Postprandial suppression of CTX during OGTT was attenuated in participants with type 2 diabetes alone compared with controls, and in participants with NAFLD and type 2 diabetes compared with participants with NAFLD and normal glucose tolerance. CTX suppression was similar during both OGTT and IIGI in participants with NAFLD and type 2 diabetes but was more pronounced during OGTT compared with IIGI in controls (P = .004), participants with NAFLD and normal glucose tolerance (P = .016) and participants with type 2 diabetes alone (P = .04). A reduced or absent OGTT-induced CTX suppression was evident in participants with NAFLD and type 2 diabetes compared with controls (P = .021) and participants with NAFLD and normal glucose tolerance (P = .038).
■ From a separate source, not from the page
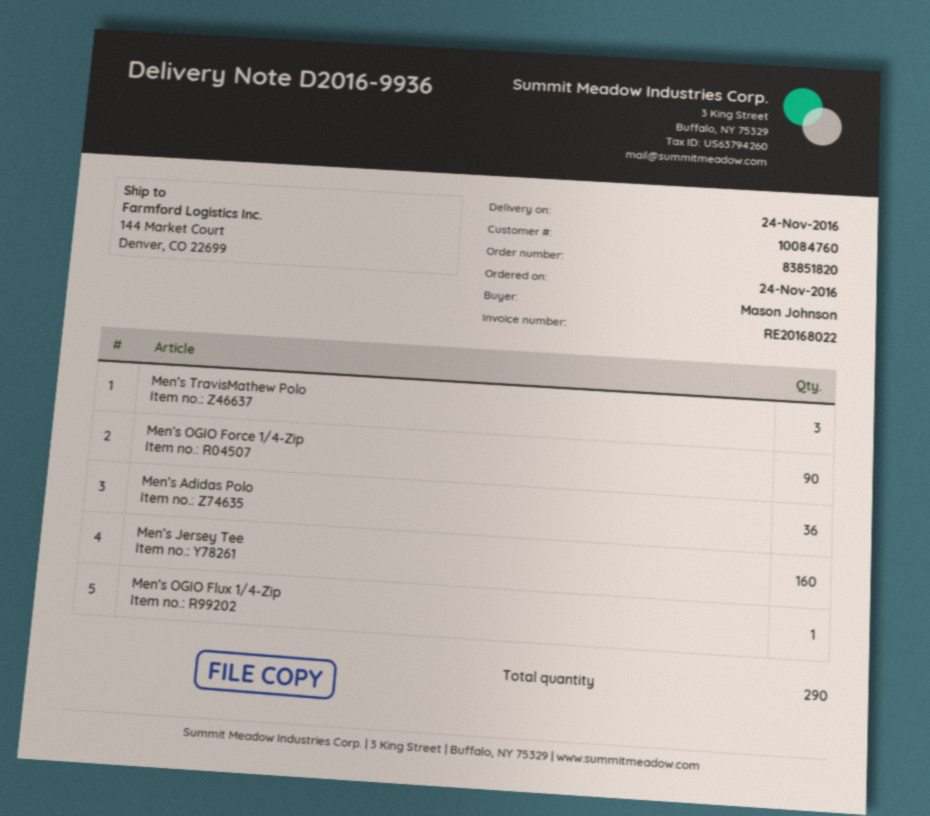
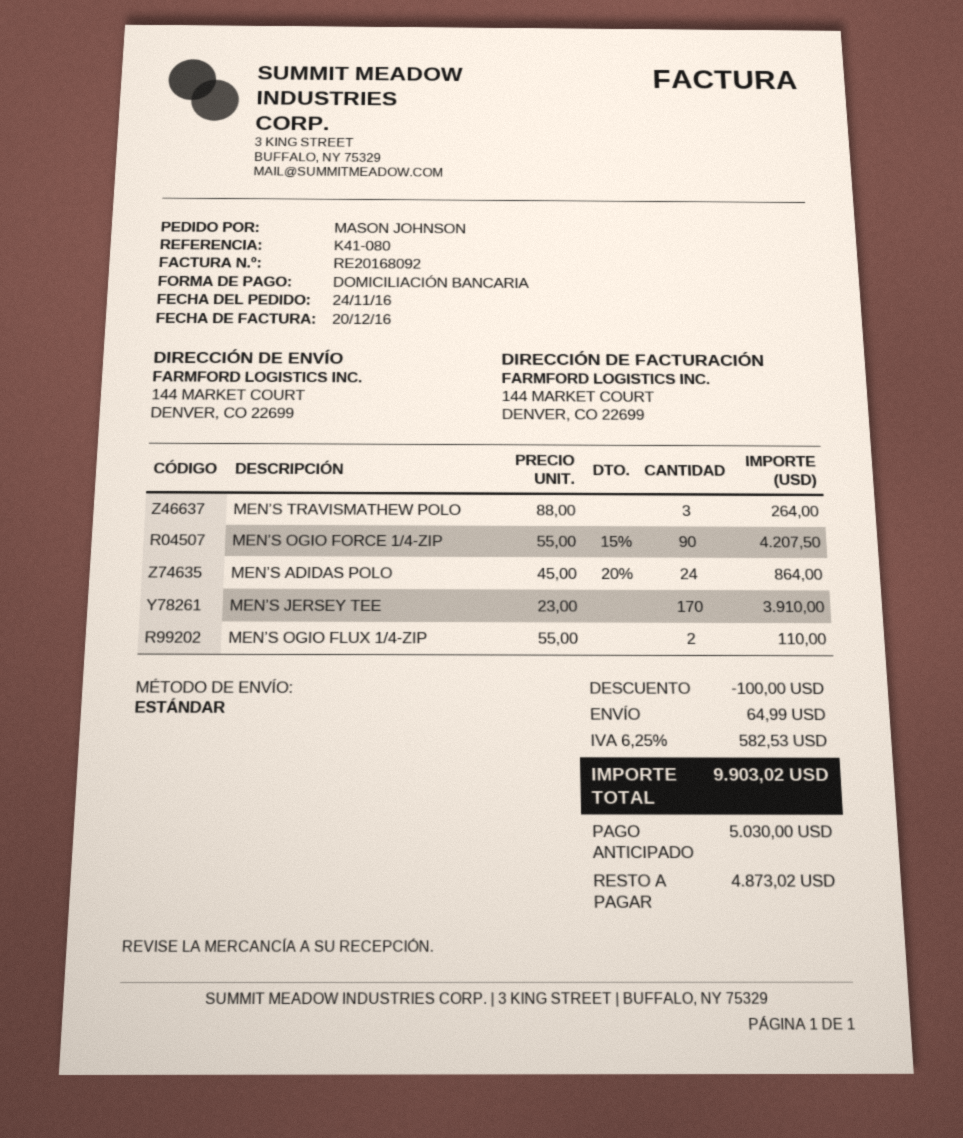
invoice number: RE20168022 -> RE20168092
Men’s Adidas Polo: 36 -> 24
Men’s Jersey Tee: 160 -> 170
Men’s OGIO Flux 1/4-Zip: 1 -> 2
P1NP suppression on IIGI was more pronounced compared with OGTT in participants with NAFLD and type 2 diabetes (P = .016); no differences were observed among the other three groups.
“To our knowledge, the impact of NAFLD on bone health in patients with [type 2 diabetes] has not previously been investigated, and our findings suggest that NAFLD is a comorbidity that could explain variation in studies regarding bone health in [type 2 diabetes],” the researchers wrote. “Furthermore, we show that suppression of bone resorption (measured as CTX) is more pronounced when glucose is administered orally vs. intravenously (isoglycemic conditions) in healthy individuals, which supports the role of gut hormones as mediators of postprandial suppression of bone resorption acting either directly or perhaps via gut-mediated increases in insulin secretion.” – by Amber Cox
Disclosures: Vilsbøll reports she received lecture fees and unrestricted grants from, participated in advisory boards of and/or consulted for Amgen, AstraZeneca, Boehringer Ingelheim, Bristol-Myers Squibb, Eli Lilly, Merck Sharp & Dohme/Merck, Novo Nordisk and Sanofi. Please see the study for all other authors’ relevant financial disclosures.